Janet Jackson
Biography

 アルバム「Control ('86)」と5曲のTOP5を含む一連のシングルの大ヒットで、「マイケルの妹」という説明ぬきで十分認知される存在となった彼女は、再びジャム&ルイスとがっぷり四つに組んだこの年のアルバム「Rhythm Nation 1814」で、遂にその偉大な兄に並びえる存在にまで至った。アルバム自体、前作を上回る4週1位、600万枚を超えるセールス、そして翌90年度の年間ナンバー1を獲得、シングルも下記の2曲を含め、実に計7曲ものTOP5(史上初にして未だ並ぶもの無し。TOP10ヒット7曲は兄やブルース・スプリングスティーンも記録したが)を記録し、うち4曲をナンバー1に送り込んだ。その後も「janet ('93)」「Velvet Rope ('97)」と、寡作だが4年毎に必ず大ヒットアルバムをリリースし、シングルヒットも都度量産してるのは周知のとおり。このペースだと次の登場は2001年か?(窪田)


Hit List

'89 #1 Miss You Much
 緊張感、不気味、不思議、屈折..。曲調を一言でいうとそんな印象。音楽経験のある人なら、全編不協和音だらけなことに気付くだろう。そう、この不協和音が、その変な曲調の元凶。バッキングは短調なのに、その上にのるメロディは、同主の長調。しかも長調を特徴づける「ミ」の音が冒頭から強調される。クラシック畑(除く現代音楽)の人ならこういうハーモニーには生理的に耐えられないかもしれない。それでいて詞は、タイトルどおり、男への激しい想いを歌ったわりと普通のラブソング。これでは“Miss You Much”じゃなくて“Mis Match”だ。冗談はさておき、ジャネット3年ぶりの新譜からのファーストシングルで、引き続きジャム&ルイス参加とくれば、実際の曲の出来以前に期待度だけで、ヒットは約束されてしまうのだが、冷静に聞いてみると、ほんとうに何でこんな変な曲が大ヒットしたんだろうとも思えてしまう。??、インパクトの強さとという意味では紛れもなく彼女やジャム&ルイスの代表といえるだろう。

'89 #2 Rhythm Nation
 セカンドシングルもファースト同様、不協和音が多いのに加え、ゴリゴリの硬質なサンプリング音主体の打込みビートが全編通して強調された、癒しとは対極に位置する曲調の曲。よくも悪くも、これが当時のダンス系の先端の音だったのは確か。モノクロ画面で、ナチスみたいな軍隊コスチュームのダンサーが、ある種アンドロイド的に、一糸乱れぬ統率のとれたダンスを披露する"極右"プロモビデオも、かなり話題になった。TRF、安室など小室系アーチストのダンスって、未だにこの辺の模倣から脱せていない気がする。

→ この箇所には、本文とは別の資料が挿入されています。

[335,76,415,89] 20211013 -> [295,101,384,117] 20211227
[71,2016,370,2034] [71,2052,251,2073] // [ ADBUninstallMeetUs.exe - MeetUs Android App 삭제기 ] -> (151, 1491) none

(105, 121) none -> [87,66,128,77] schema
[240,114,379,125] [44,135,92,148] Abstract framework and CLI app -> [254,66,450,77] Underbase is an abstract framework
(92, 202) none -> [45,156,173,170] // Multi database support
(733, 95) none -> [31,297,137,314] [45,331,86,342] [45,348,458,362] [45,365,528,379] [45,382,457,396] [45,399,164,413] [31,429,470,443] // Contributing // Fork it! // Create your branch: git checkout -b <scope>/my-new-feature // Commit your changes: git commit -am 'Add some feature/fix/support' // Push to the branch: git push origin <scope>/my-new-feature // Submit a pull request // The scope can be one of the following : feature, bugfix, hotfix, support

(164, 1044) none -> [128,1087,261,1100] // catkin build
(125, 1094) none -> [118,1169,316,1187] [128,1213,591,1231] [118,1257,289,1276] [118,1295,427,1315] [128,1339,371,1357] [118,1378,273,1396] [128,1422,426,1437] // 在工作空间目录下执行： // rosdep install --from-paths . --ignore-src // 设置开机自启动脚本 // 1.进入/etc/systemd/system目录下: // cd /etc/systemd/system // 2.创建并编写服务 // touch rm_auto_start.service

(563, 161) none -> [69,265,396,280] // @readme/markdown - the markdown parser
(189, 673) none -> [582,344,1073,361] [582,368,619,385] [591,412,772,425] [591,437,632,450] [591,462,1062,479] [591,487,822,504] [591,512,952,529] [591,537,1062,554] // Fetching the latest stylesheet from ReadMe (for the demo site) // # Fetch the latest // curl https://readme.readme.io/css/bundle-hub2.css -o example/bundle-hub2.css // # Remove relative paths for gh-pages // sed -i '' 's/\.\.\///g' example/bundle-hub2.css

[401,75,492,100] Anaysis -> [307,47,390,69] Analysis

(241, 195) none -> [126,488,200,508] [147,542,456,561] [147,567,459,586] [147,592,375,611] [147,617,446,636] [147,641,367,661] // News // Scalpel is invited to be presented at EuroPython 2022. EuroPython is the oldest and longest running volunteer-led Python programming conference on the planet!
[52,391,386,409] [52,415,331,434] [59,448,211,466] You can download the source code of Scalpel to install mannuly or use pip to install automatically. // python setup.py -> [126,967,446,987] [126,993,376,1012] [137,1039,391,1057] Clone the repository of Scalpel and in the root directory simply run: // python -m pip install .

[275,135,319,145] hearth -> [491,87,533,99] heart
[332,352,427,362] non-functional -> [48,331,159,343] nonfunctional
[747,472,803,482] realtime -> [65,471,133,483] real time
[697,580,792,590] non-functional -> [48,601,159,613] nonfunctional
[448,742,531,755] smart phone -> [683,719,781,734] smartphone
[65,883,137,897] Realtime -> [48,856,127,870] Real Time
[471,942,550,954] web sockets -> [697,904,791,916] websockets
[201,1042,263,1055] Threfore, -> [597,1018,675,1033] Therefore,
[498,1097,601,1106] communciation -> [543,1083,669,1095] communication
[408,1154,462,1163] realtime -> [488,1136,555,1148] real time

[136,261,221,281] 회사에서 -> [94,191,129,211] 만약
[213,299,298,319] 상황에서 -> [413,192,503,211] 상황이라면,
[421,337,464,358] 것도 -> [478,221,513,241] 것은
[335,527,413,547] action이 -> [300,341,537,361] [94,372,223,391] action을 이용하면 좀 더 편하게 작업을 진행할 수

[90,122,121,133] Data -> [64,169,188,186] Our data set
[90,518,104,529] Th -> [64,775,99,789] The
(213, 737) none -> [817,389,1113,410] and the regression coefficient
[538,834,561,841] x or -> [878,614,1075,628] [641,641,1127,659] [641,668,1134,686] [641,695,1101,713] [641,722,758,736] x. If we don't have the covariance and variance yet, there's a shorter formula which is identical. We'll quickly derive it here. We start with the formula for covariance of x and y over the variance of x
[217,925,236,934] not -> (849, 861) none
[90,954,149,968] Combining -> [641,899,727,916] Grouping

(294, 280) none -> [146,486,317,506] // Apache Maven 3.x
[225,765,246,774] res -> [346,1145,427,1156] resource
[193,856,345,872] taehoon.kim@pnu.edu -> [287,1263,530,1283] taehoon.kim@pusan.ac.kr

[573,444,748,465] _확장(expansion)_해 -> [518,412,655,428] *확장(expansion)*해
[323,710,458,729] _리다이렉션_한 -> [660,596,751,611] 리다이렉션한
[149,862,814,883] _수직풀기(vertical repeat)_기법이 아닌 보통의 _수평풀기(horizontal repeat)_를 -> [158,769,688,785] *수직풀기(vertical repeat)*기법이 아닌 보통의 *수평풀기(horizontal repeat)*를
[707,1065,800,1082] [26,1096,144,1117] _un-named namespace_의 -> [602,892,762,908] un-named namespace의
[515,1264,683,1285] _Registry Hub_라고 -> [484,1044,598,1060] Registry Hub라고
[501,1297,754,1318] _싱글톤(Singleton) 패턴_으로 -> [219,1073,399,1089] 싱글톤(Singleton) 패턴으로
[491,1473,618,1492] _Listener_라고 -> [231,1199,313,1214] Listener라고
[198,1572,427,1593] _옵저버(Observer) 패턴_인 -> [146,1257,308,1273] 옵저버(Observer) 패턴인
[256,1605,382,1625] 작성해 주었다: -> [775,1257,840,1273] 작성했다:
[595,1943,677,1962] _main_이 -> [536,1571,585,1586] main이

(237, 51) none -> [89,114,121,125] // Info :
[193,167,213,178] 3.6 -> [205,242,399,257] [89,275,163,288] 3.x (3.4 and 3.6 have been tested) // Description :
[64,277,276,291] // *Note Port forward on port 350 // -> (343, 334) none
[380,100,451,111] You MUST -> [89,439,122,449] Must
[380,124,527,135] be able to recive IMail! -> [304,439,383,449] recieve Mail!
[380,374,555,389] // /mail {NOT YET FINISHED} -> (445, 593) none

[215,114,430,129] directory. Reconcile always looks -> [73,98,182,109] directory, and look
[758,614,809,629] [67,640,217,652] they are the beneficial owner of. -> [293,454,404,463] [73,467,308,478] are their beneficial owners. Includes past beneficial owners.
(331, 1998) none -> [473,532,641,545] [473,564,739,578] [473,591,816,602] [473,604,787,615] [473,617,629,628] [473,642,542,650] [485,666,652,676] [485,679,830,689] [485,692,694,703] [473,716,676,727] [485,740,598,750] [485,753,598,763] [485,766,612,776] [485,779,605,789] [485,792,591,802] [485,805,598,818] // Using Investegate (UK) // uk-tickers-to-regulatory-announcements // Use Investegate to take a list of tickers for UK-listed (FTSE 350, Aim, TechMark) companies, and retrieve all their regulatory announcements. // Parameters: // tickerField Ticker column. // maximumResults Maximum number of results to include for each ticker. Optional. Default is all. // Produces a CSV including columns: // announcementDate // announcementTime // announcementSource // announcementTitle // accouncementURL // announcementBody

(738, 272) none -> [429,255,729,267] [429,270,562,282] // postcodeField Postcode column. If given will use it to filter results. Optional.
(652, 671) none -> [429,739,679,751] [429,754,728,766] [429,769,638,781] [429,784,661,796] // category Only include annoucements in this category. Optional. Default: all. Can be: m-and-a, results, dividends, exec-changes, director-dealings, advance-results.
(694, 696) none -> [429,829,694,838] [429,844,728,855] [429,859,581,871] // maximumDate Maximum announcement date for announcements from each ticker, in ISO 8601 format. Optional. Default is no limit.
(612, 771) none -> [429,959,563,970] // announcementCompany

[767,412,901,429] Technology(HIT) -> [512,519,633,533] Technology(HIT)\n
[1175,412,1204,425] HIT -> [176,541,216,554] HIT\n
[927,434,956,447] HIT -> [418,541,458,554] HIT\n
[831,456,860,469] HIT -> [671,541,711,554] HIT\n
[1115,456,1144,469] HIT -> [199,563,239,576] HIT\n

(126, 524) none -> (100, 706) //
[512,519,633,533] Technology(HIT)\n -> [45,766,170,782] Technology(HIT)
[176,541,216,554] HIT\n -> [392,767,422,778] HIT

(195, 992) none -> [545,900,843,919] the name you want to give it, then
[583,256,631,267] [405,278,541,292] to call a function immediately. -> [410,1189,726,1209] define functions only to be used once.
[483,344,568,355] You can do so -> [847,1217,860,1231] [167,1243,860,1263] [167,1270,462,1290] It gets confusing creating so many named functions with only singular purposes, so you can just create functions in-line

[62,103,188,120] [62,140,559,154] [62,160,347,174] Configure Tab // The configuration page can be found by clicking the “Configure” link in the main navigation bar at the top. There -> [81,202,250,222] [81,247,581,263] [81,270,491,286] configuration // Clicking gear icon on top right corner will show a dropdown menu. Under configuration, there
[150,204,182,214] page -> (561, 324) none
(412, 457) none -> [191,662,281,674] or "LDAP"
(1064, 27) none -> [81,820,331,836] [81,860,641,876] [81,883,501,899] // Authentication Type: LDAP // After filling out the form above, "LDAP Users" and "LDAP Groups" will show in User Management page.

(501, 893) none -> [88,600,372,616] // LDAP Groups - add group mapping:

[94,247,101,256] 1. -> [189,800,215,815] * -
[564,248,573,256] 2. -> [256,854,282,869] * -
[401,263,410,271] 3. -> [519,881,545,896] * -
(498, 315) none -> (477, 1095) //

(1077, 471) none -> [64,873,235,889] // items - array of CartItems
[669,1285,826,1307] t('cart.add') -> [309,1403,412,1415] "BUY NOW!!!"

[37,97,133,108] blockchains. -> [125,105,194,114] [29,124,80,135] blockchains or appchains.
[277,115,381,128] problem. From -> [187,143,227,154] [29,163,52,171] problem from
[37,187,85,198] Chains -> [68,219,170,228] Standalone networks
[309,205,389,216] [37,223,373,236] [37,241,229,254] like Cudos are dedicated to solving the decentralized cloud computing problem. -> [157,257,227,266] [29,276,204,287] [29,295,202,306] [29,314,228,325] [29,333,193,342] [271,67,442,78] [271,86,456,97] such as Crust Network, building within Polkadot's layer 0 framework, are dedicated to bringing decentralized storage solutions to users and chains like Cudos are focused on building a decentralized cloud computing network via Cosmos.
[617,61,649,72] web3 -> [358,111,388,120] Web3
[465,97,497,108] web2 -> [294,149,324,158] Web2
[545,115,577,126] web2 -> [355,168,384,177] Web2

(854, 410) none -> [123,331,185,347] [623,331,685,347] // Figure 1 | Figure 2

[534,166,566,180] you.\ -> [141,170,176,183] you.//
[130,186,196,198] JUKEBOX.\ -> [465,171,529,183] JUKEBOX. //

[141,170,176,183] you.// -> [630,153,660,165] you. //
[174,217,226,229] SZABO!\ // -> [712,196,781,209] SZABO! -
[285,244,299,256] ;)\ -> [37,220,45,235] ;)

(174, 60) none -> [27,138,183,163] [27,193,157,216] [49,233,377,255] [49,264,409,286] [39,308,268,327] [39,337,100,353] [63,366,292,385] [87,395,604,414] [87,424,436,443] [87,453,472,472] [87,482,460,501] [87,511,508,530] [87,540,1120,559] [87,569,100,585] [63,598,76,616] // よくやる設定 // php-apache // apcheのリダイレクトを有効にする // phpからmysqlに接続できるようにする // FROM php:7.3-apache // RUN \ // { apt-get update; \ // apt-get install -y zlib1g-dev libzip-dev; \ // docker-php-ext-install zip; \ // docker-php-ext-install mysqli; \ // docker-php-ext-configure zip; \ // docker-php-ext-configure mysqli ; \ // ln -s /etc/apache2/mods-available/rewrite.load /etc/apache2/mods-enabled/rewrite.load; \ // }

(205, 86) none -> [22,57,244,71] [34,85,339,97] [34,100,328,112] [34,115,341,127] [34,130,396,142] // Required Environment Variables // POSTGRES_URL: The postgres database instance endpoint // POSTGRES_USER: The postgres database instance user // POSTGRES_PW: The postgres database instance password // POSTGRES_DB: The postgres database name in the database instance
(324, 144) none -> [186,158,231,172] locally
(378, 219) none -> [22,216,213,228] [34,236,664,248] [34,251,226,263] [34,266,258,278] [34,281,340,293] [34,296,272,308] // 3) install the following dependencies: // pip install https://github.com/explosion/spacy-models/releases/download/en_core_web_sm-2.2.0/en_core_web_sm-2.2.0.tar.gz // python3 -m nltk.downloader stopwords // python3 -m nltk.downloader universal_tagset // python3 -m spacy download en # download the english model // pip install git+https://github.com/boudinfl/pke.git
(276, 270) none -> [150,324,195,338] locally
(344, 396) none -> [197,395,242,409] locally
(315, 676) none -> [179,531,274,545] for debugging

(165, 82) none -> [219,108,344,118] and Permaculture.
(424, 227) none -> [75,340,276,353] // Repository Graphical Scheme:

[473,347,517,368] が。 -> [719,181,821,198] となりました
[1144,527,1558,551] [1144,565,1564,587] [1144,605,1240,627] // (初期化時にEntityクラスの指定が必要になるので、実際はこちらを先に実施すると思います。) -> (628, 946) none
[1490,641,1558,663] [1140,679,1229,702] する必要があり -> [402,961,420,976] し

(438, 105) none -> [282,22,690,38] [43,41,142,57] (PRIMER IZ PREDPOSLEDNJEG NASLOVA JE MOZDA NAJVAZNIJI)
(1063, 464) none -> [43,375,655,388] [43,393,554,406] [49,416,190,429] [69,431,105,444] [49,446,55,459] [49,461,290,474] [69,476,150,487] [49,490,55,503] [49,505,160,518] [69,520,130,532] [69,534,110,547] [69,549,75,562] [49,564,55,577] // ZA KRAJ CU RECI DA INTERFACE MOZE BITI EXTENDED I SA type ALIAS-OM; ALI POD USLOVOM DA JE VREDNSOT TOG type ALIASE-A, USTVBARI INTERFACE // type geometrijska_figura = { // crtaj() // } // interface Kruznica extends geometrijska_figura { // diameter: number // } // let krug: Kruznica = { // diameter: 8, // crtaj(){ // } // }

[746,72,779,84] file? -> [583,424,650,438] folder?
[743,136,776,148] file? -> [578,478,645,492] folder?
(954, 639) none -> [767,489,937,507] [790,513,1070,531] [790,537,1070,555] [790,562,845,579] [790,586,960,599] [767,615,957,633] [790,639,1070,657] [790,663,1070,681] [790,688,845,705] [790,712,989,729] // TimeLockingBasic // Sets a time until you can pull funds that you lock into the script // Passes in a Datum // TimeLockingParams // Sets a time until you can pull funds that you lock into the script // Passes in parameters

 尚、サードシングル以降は一転、ポップなメロディや多少人間味のあるリズムが心地よいポップス、ダンス、バラード、ロックと様々な曲調のすごくわかりやすい曲が続き「まだこんないい曲もあるんだぜ!」と言わんばかりに、あい次いでチャートに登場して、アルバムの存在感を長期にわたって維持することに成功した。この「名曲出し惜しみ」商法は、彼女の特許でもあり、次作の「janet」でも披露された(兄は「Dangerous」でこれを盗用し、無残にも失敗に終わっている)。